Ein erneuter Besuch des Batmobils
Um die Ecke, diskret in einer Seitenstraße geparkt, entdecke ich das Batmobil – intakt und in Ordnung. Ich muss es etwas abkühlen, bevor ich ein Foto machen kann. Ein junger Araber mit weiten goldenen Hosen und Rüsselschuhen schlüpft lässig und weltgewandt nach oben. Er schüttelt seinen Freunden die Hand, bevor sie sich wieder auf den Weg machen. Mir gelingt ein „Schuss“ auf den wunderschönen, mattschwarzen Aventador, bevor sie uns abschneiden. Ich habe in Saudi-Arabien gelebt. Glauben Sie mir, das Leben in London macht viel mehr Spaß als in Riad – vor allem, wenn man Geld hat.

Papas Sohn
Wir fahren weiter in Richtung Berkeley Square. Ich halte an, um einen folierten McLaren zu fotografieren. Als ich mich bücke, um den richtigen Winkel zu finden, bleibt ein Mann in meinem Alter höflich stehen, um den Fotografen nicht zu unterbrechen. Ich danke ihm und frage, ob es sein Auto ist. „-Nein!“, antwortet er bestimmt, aber freundlich. Aus der Ferne verstehe ich die Reaktion. Das Schild „DA08 SON“ kann als „DADS SON“ gelesen werden. Nun, es wäre schön gewesen, 20 Jahre alt zu sein und einen McLaren auf der Straße und eine goldene Karte in der Tasche zu haben – aber das bringt einem in London keinen Ruhm.
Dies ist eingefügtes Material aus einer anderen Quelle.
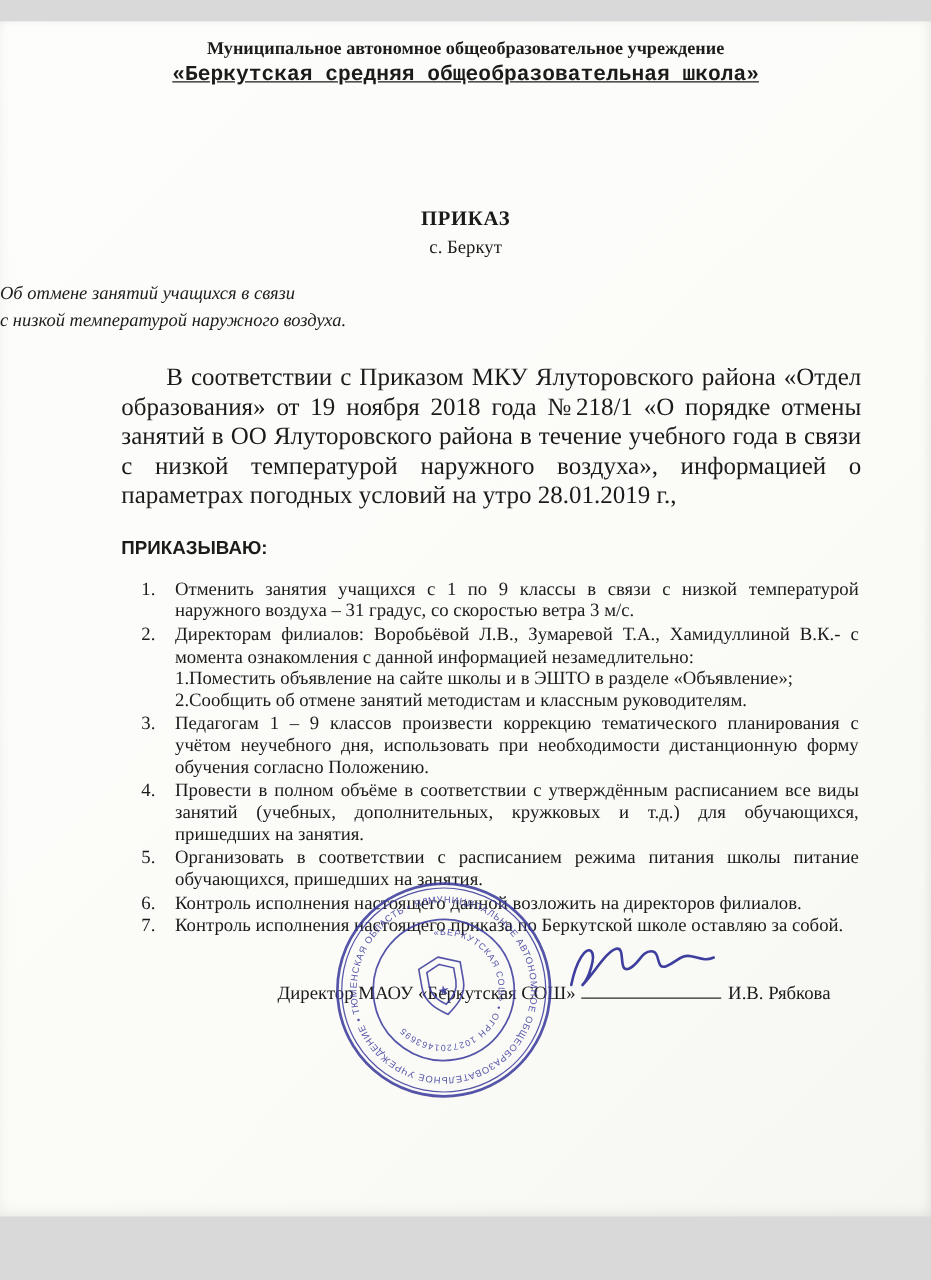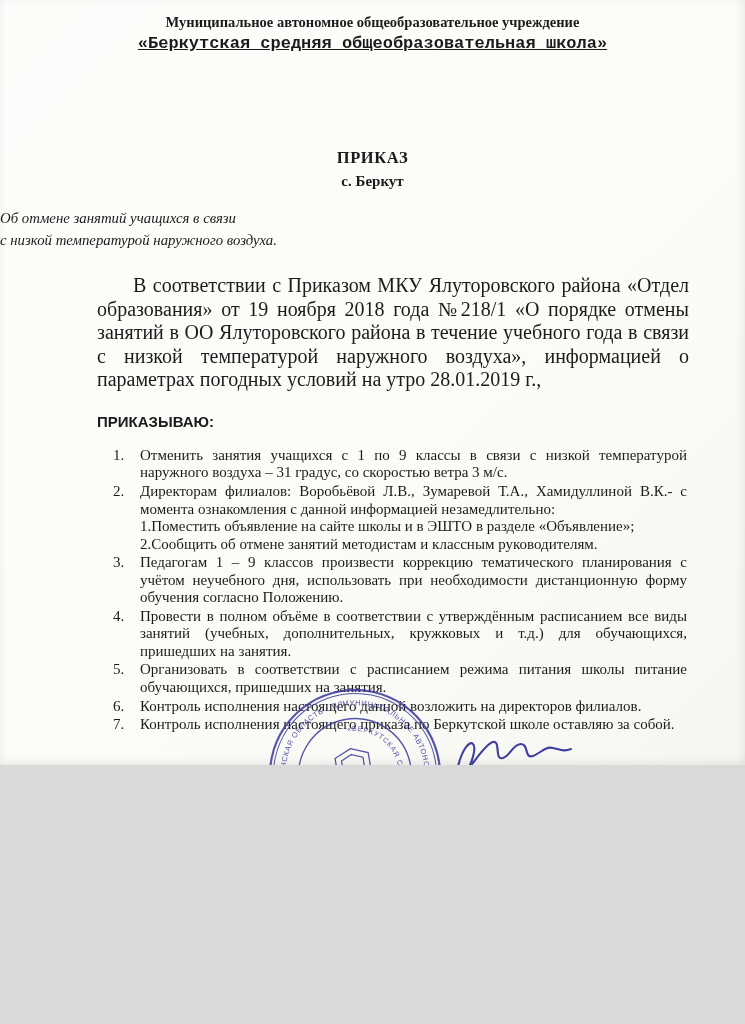"Муниципальное автономное" .page { height: 765px -> 956px; margin: 0 auto -> 17px auto }
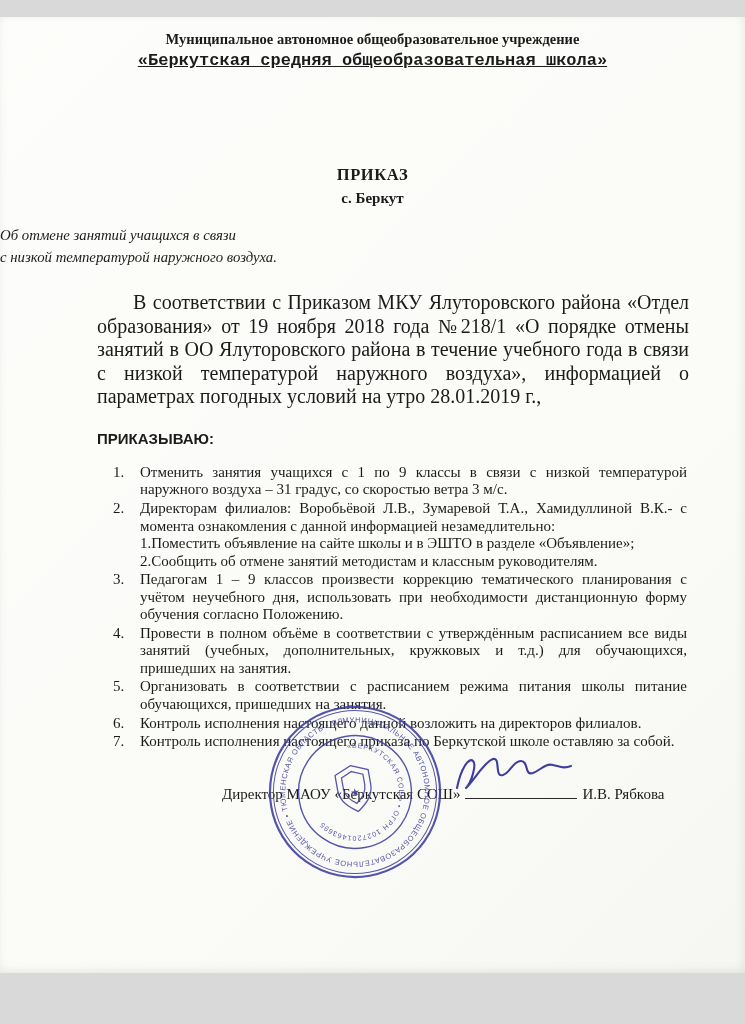"с. Беркут" .place { font-weight: bold -> normal }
Dazu hat der Besitzer des Batmobils beigetragen – natürlich mit tatkräftiger Hilfe der Boulevardpresse.
Bilder
Ich füge einige Fotos von Mayfair in London bei. Wir entspannten uns eine Stunde lang auf einer Bank am idyllischen Berkeley Square. Ich habe dort beim Bentley-Händler einen kleinen Schaufensterbummel gemacht. Ein Bentayga füllt fast den gesamten Raum. Für mich ist es einfach ein solider Elefant. Apropos Elefant. Andererseits wurde ein Empfang für indische Jugendliche organisiert. Vor der geschmückten Residenz standen eine Rikscha und ein Elefant. Von Menschenhand geschaffen und lebendig. Arme Leute, die den Morgen im Elefantenkostüm verbringen mussten. Ich hoffe, Papa hat reichlich bezahlt.



Siehe auch

Einkaufen und Entdecken
London bietet Urlaubserlebnisse, Kultur und Geschichte – und eignet sich auch gut zum Einkaufen und Autoschauen. Die beiden Aktivitäten können kombiniert werden.